I'm going to take a break from final preparations and packing for our trip to South Africa (we leave Friday night and I'm very excited about it!) to write a quick note about a couple of interesting lectures I've just attended. I want to make a record of them so when I have time later I'll be reminded to do a little more research, especially about the festival.
Last night we went to a very interesting slide lecture by a German fellow who is riding a motorcycle all over the world. He showed us slides from and talked about his first trip across Africa, which he took in 2004. He went from north to south - Libya to South Africa, mostly down the eastern side of the country. His current trip started in Alaska and he traveled south to the southern tip of South America in Argentina. He then shipped his bike and himself over to Cape Town and now he is biking Africa from south to north, along the western side of the continent. Sometimes I feel like I am doing some adventurous things living in Nigeria, but my kind of adventure definitely doesn't equal his kind of adventure. If you want to have an adventure by proxy with him and look at some pictures, you can visit his website.
Today a Smithsonian fellow, Eli Bentor, from the United States was speaking at the National Museum about the Aro Ikeji Festival, a rural festival among this people in Southeastern Nigeria. He is writing a book about the festival and has just returned from this year's celebration. If you want to learn more about this festival, you can read an article by him that is online here. Here's some interesting things I learned about this festival:
In Bentor's article, he says "The Aro people, an amalgam of several Igbo, Ibibio, and Cross River ethnic elements, first came together in the late seventeenth or early eighteenth century to fight a war against a group of Ibibio people."
The Aro Ikeji festival was originally scheduled in September to celebrate the yam harvest, but now it's been rescheduled for April, mostly for convenience, and celebrates the planting of the yam.
The Aro culture is a trading culture, not an agricultural culture. At this new yam festival, their shrine is to honor the market, the trade, not the yam itself.
The entire festival lasts 24 days, with different activities scheduled for different days. The main celebration with the masquerade happens over 4 days.
On the first significant day of celebration there is a long march that young men make carrying 4 yams on their head to a palace, reenacting the history from which the festival arose.
After a procession to the shrine, the leaders come together to decide on their history and tradition. He said that this is often a very long meeting and the decisions they make about the history are not the same every year. They can make a decision to change a particular tradition, and if nothing bad happens over the ensuing year, that decision can be ratified the next year. If they feel that they have suffered, then they may decide that is because of a particular decision they made last year, and they will decide to change their history and tradition. One very interesting comment Bentor made is "A tradition is sometimes what people hide behind to advance their own interests." I thought that was interesting, thinking about family traditions and which ones we decide to keep in practice and which we decide to leave behind.

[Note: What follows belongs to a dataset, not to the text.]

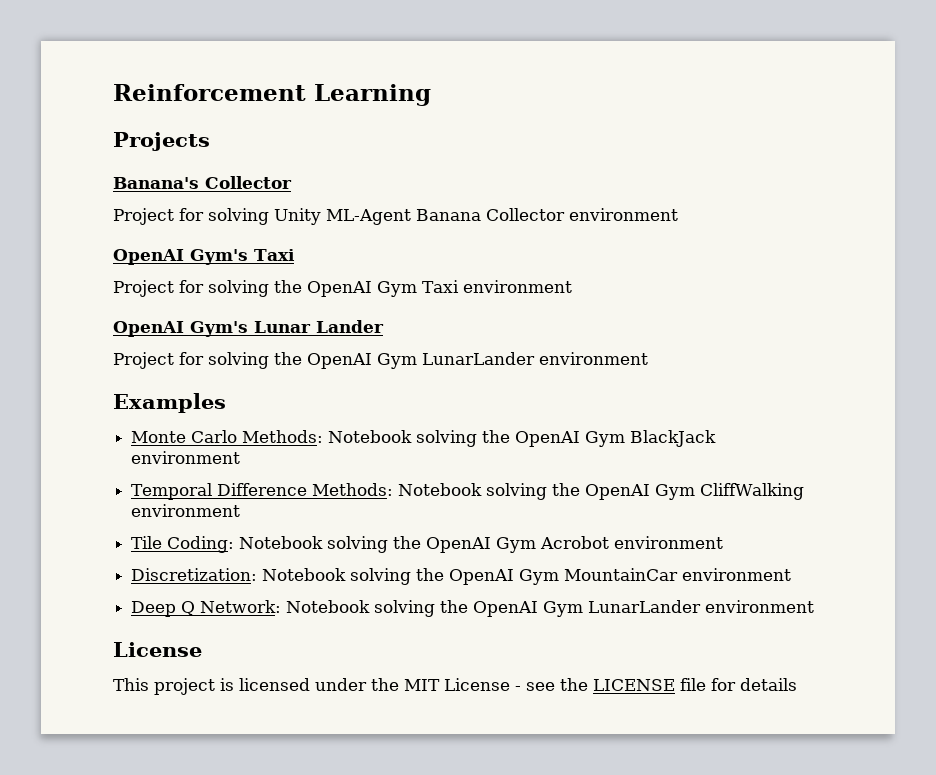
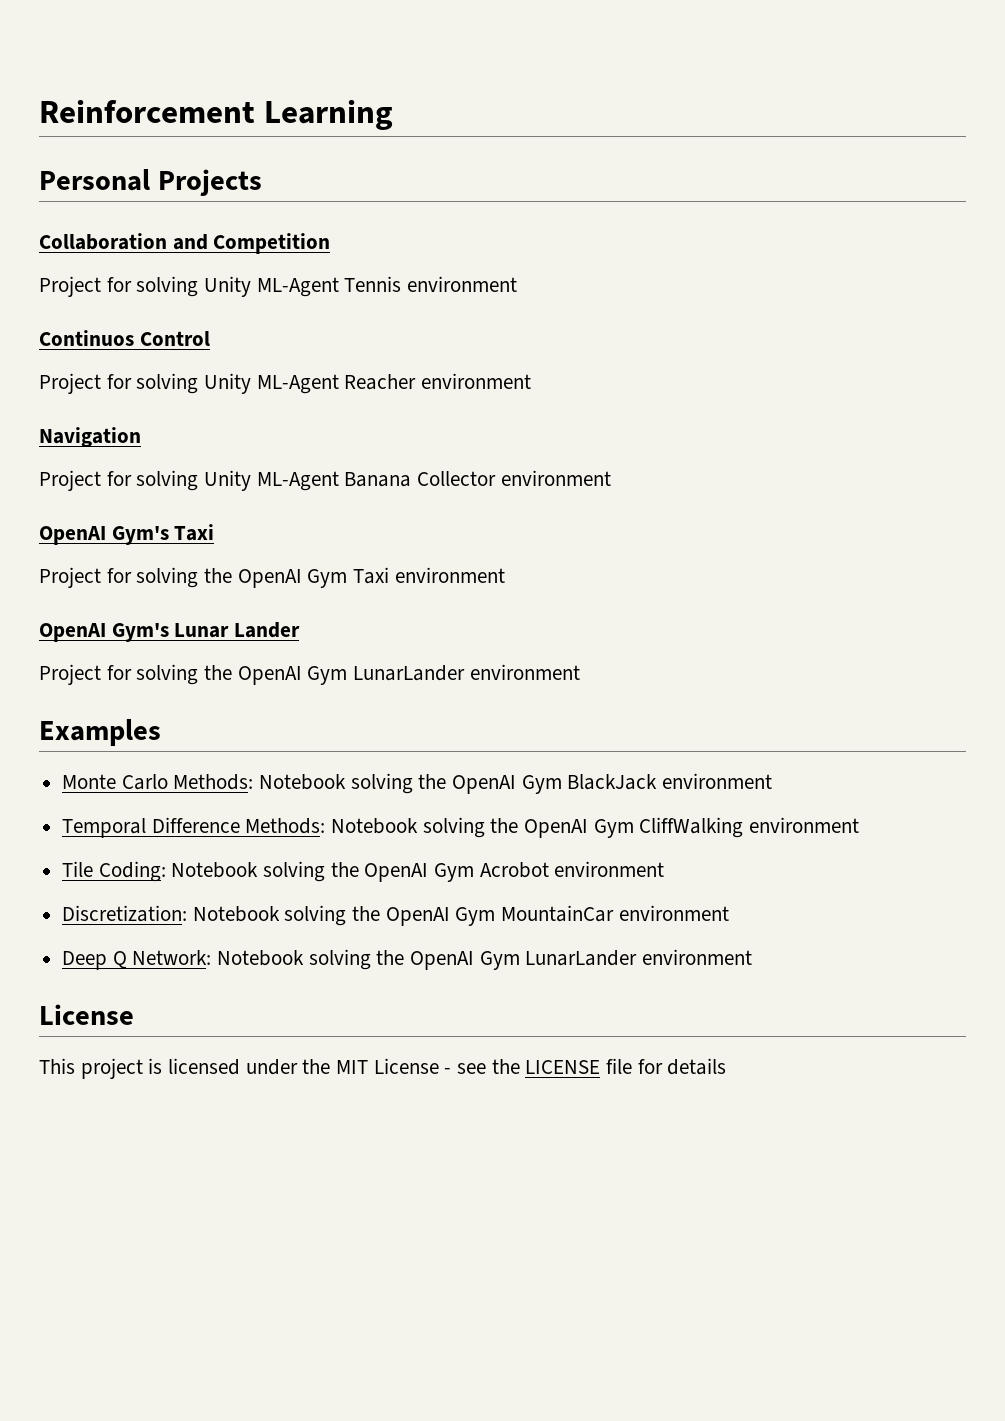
(431, 95) none -> [39,169,150,191] Personal
[113,176,292,189] Banana's Collector -> [39,233,331,254] [39,276,518,297] [39,330,210,346] [39,373,532,394] [39,427,141,447] Collaboration and Competition // Project for solving Unity ML-Agent Tennis environment // Continuos Control // Project for solving Unity ML-Agent Reacher environment // Navigation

In the masquerade, each of the 19 villages of the community have to contribute a dance or masquerade. They are fined if they fail to do this.

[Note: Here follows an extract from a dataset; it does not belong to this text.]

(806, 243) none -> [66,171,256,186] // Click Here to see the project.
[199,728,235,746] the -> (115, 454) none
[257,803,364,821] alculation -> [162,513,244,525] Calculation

He showed some interesting masks and costumes, and mentioned how young men are initiated into the mask society. Some costumes are all raffia and no wood. There are some masqueraders that parade on short stilts and have a high pointed headdress. Others cover their arms and legs with clay mixed with engine oil to make a paste and use that to paint and disguise their body. The masks celebrate their history and their diversity. When a new mask is introduced into the ceremony, there is a whole process of inviting the spirit into the mask. The worst crime is to unmask a masquerader. It is punishable by death.
He says there are questions about the future of the festival. There was a big dispute this year with a power struggle between the different Eze's -- leaders of the villages. One problem is arising from communities splitting up their alliances to make more autonomous communities so there are now many more leaders than there have been in the past, and they each want to have their own say in the decision making about the festival. The Ezes couldn't decide this year on the best date for the big day of the festival -- I think it was between April 16th and 24th. He said they ended up performing on both dates, but he said that all the performances were about which date that particular group had chosen, and he said there were some tense moments as each village argued their position. They want to make this festival a tourist destination, but, like the Eyo festival, there are some things they need to fix before many international tourists will flock there. The first is deciding on a date for the festival more than a week or two in advance.
He showed some interesting pictures of the festival this year -- one showed the clash of modern culture and traditional culture with the cow about to be sacrificed in the village square, surrounded by advertisments for MTN, the sponsor of the festival this year. He also showed a masquerader dancing with a large picture of Obama. ;o)
I'm sure this is more than you ever wanted to know about the Aro Ikeji festival, especially since probably most of you were like me and didn't even know it existed before today. But mostly I wrote this so I could remember what I learned today and I hope I haven't made any huge errors in my report. It looked like a really neat cultural experience that, unfortunately, I likely won't ever get the chance to attend.